### [WHAT IS BEING ASKED]
Below are records; extract exactly the lines from the one containing "and Scruggs (1998).</span></p>" through the last, both included, and keep the pictures out.

### [DATA SUPPLIED]

________

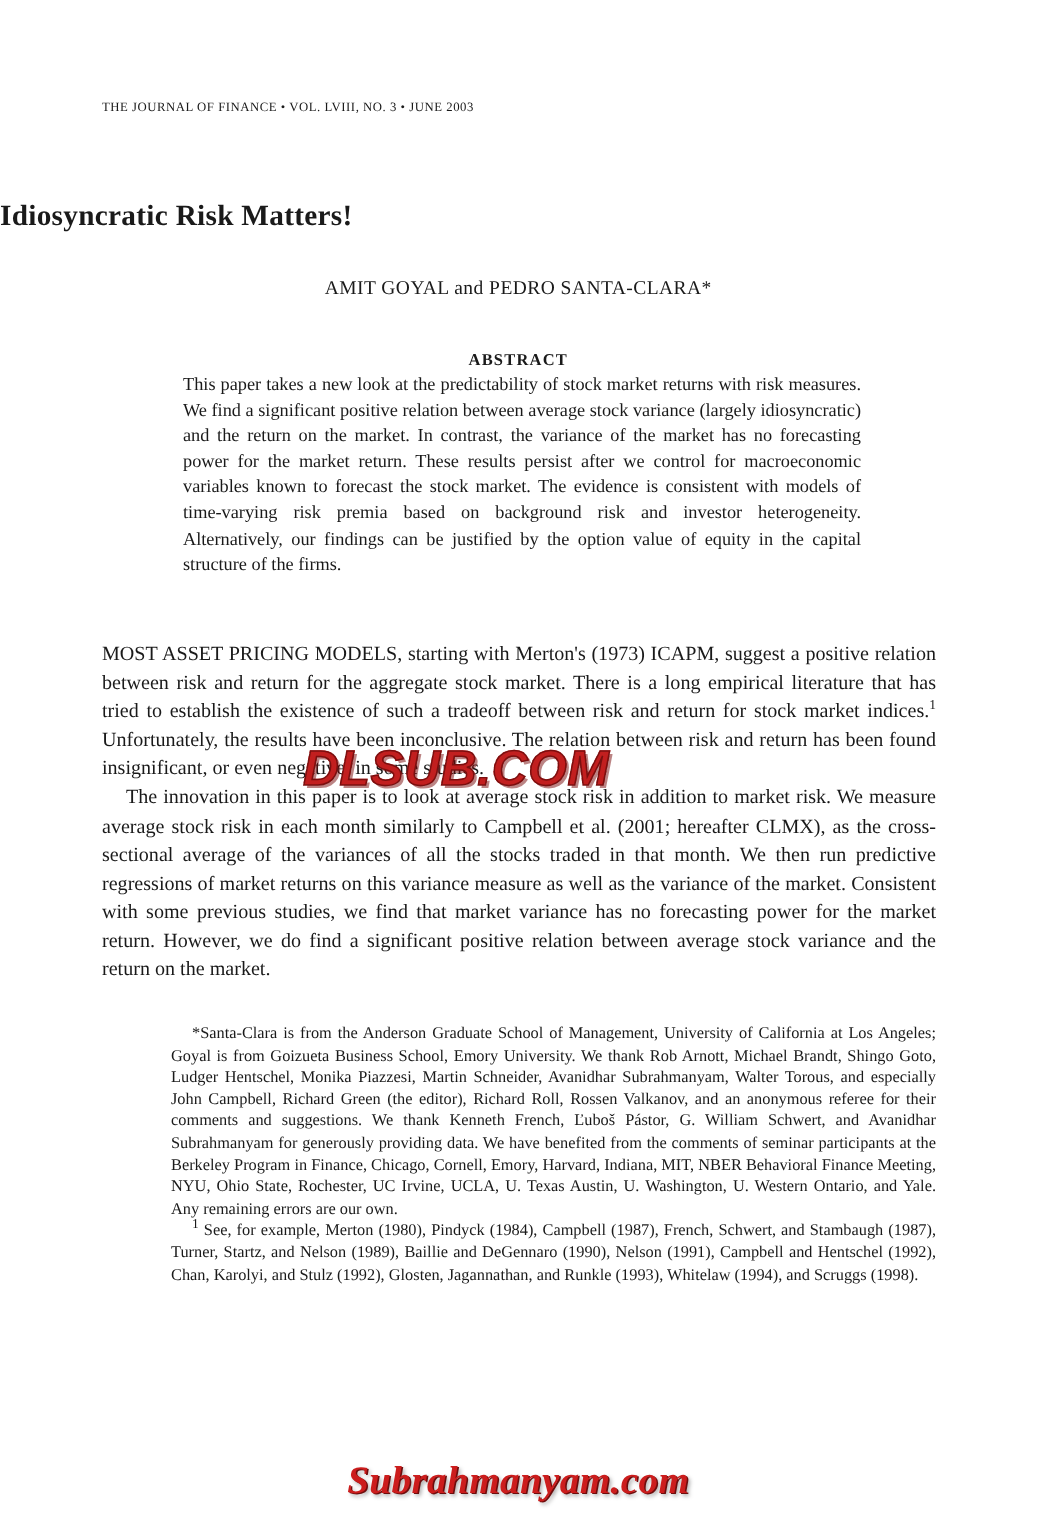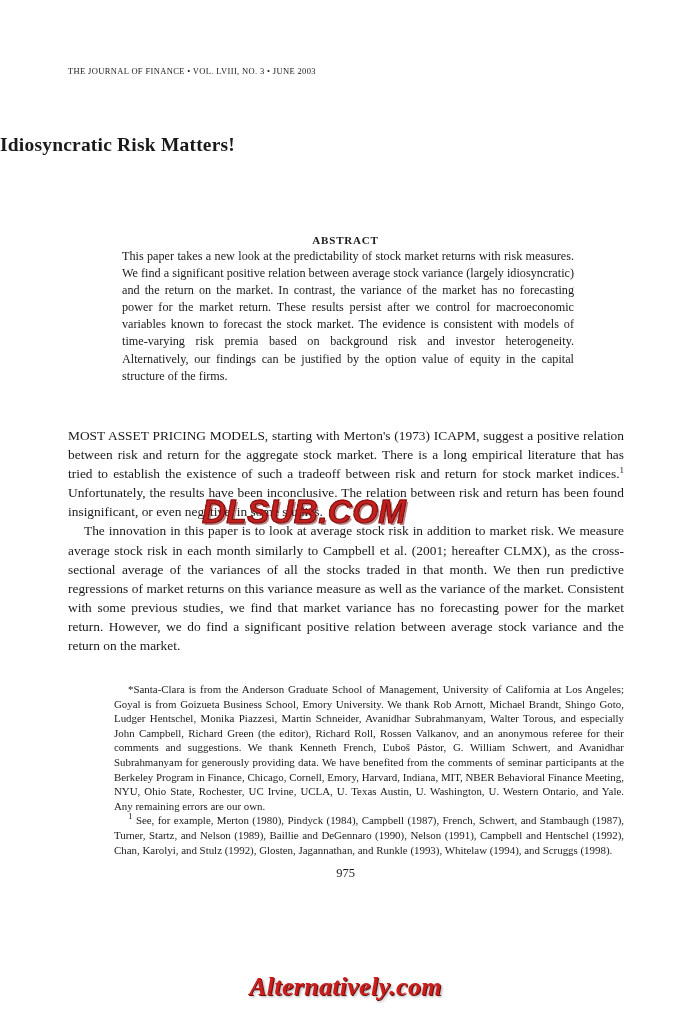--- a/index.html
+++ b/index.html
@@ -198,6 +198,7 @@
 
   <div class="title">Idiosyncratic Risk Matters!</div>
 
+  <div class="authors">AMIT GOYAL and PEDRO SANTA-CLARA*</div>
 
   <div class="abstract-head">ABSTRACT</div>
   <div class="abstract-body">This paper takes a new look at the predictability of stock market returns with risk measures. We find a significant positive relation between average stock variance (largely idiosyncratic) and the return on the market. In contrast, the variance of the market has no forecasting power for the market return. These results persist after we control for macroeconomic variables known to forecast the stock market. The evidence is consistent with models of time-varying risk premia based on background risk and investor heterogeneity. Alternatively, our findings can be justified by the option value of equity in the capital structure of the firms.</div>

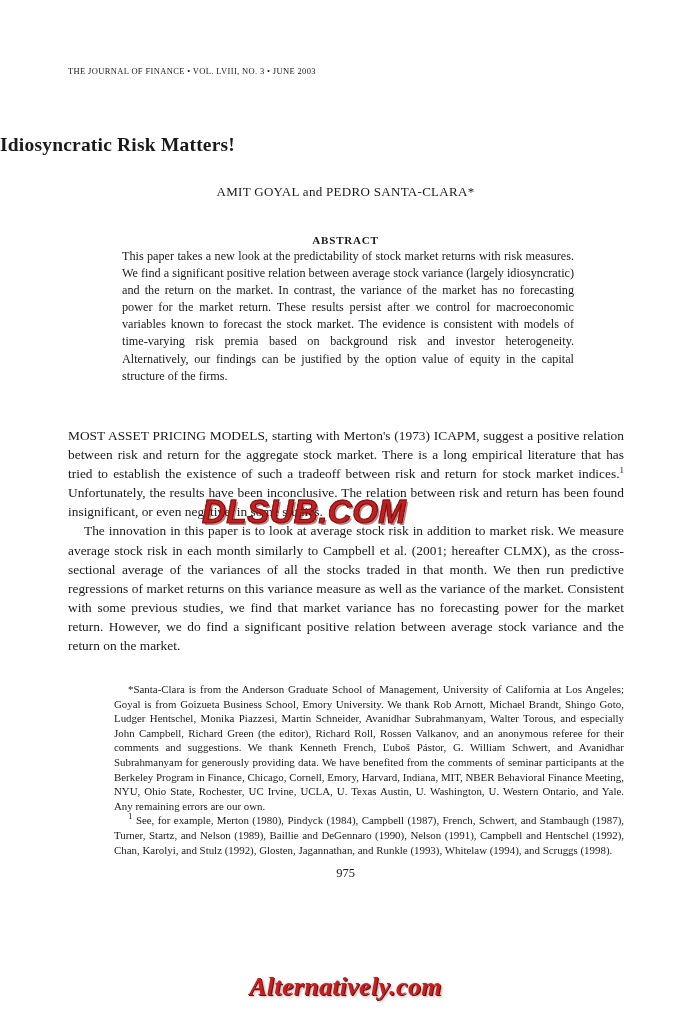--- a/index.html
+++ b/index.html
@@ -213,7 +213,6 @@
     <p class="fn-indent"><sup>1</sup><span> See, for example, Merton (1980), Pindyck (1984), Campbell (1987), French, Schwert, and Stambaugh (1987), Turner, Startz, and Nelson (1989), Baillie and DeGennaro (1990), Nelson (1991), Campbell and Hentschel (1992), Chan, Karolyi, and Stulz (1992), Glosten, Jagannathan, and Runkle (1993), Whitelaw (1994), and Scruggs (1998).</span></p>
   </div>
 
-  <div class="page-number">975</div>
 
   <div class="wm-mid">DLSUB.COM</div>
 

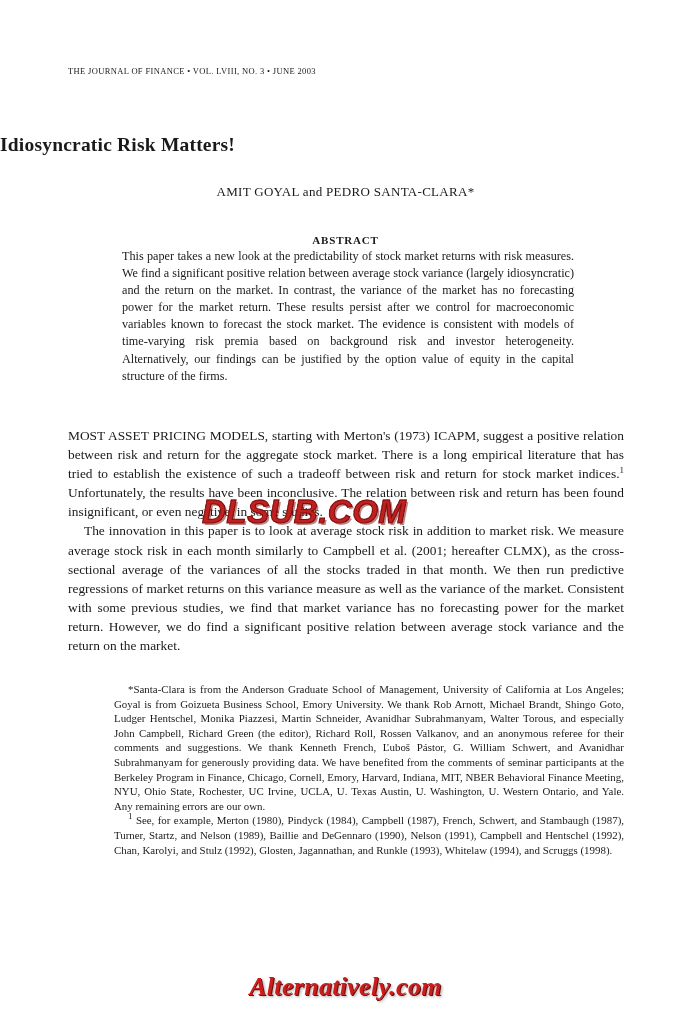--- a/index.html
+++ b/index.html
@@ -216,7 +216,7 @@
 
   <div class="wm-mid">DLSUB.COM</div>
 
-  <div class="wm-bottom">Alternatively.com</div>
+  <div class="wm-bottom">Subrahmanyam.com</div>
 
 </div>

________

### [EXERCISE OUTPUT]
     <p class="fn-indent"><sup>1</sup><span> See, for example, Merton (1980), Pindyck (1984), Campbell (1987), French, Schwert, and Stambaugh (1987), Turner, Startz, and Nelson (1989), Baillie and DeGennaro (1990), Nelson (1991), Campbell and Hentschel (1992), Chan, Karolyi, and Stulz (1992), Glosten, Jagannathan, and Runkle (1993), Whitelaw (1994), and Scruggs (1998).</span></p>
   </div>
 
-  <div class="page-number">975</div>
 
   <div class="wm-mid">DLSUB.COM</div>
 

--- a/index.html
+++ b/index.html
@@ -216,7 +216,7 @@
 
   <div class="wm-mid">DLSUB.COM</div>
 
-  <div class="wm-bottom">Alternatively.com</div>
+  <div class="wm-bottom">Subrahmanyam.com</div>
 
 </div>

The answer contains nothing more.